__Dataset__
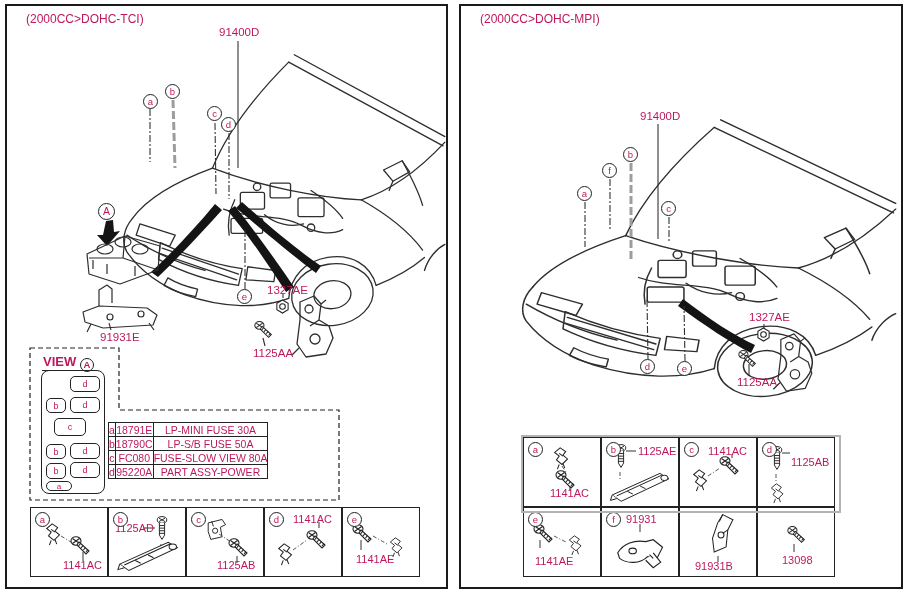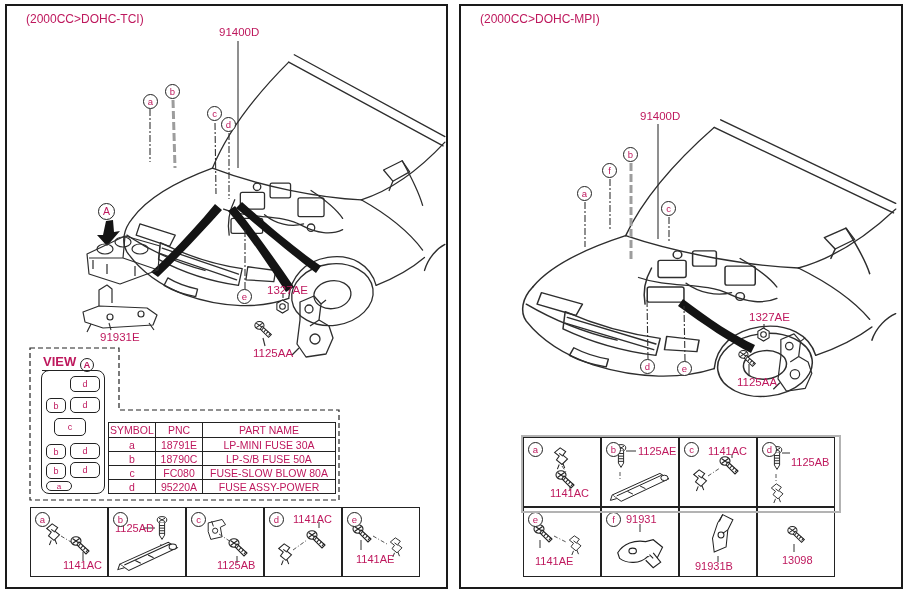--- a/index.html
+++ b/index.html
@@ -222,44 +222,39 @@
       <div class="slot" style="left:12px;top:47px;width:32px;height:18px;">c</div>
       <div class="slot" style="left:4px;top:73px;width:20px;height:15px;">b</div>
       <div class="slot" style="left:28px;top:72px;width:30px;height:16px;">d</div>
       <div class="slot" style="left:4px;top:92px;width:20px;height:16px;">b</div>
       <div class="slot" style="left:28px;top:91px;width:30px;height:16px;">d</div>
       <div class="slot" style="left:4px;top:110px;width:26px;height:10px;font-size:8px;">a</div>
     </div>
 
     <table class="sym" style="left:101px;top:416px;">
       <tbody>
-          <tr>
-        <th class="col-sym">SYMBOL</th>
-        <th class="col-pnc">PNC</th>
-        <th class="col-name">PART NAME</th>
-      </tr>
       <tr>
         <td>a</td>
         <td>18791E</td>
         <td>LP-MINI FUSE 30A</td>
       </tr>
       <tr>
         <td>b</td>
         <td>18790C</td>
         <td>LP-S/B FUSE 50A</td>
       </tr>
       <tr>
         <td>c</td>
         <td>FC080</td>
-        <td>FUSE-SLOW BLOW 80A</td>
+        <td>FUSE-SLOW VIEW 80A</td>
       </tr>
       <tr>
         <td>d</td>
         <td>95220A</td>
-        <td>FUSE ASSY-POWER</td>
+        <td>PART ASSY-POWER</td>
       </tr>
     </tbody>
       </table>
 
     <div class="cellgrid" style="left:23px;top:501px;width:390px;">
       <div class="dcell">
         <svg width="78" height="70">
           <use href="#p-clip" x="12" y="14" width="22" height="24"></use>
           <path d="M30,28 L40,34" stroke="#444" stroke-width="0.9" stroke-dasharray="4 2 1 2"></path>
           <use href="#p-bolt" x="38" y="26" width="24" height="24"></use>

__Aim of the task__
Repeat each entry above word for word, leaving every picture out.

__Reply__
--- a/index.html
+++ b/index.html
@@ -222,44 +222,39 @@
       <div class="slot" style="left:12px;top:47px;width:32px;height:18px;">c</div>
       <div class="slot" style="left:4px;top:73px;width:20px;height:15px;">b</div>
       <div class="slot" style="left:28px;top:72px;width:30px;height:16px;">d</div>
       <div class="slot" style="left:4px;top:92px;width:20px;height:16px;">b</div>
       <div class="slot" style="left:28px;top:91px;width:30px;height:16px;">d</div>
       <div class="slot" style="left:4px;top:110px;width:26px;height:10px;font-size:8px;">a</div>
     </div>
 
     <table class="sym" style="left:101px;top:416px;">
       <tbody>
-          <tr>
-        <th class="col-sym">SYMBOL</th>
-        <th class="col-pnc">PNC</th>
-        <th class="col-name">PART NAME</th>
-      </tr>
       <tr>
         <td>a</td>
         <td>18791E</td>
         <td>LP-MINI FUSE 30A</td>
       </tr>
       <tr>
         <td>b</td>
         <td>18790C</td>
         <td>LP-S/B FUSE 50A</td>
       </tr>
       <tr>
         <td>c</td>
         <td>FC080</td>
-        <td>FUSE-SLOW BLOW 80A</td>
+        <td>FUSE-SLOW VIEW 80A</td>
       </tr>
       <tr>
         <td>d</td>
         <td>95220A</td>
-        <td>FUSE ASSY-POWER</td>
+        <td>PART ASSY-POWER</td>
       </tr>
     </tbody>
       </table>
 
     <div class="cellgrid" style="left:23px;top:501px;width:390px;">
       <div class="dcell">
         <svg width="78" height="70">
           <use href="#p-clip" x="12" y="14" width="22" height="24"></use>
           <path d="M30,28 L40,34" stroke="#444" stroke-width="0.9" stroke-dasharray="4 2 1 2"></path>
           <use href="#p-bolt" x="38" y="26" width="24" height="24"></use>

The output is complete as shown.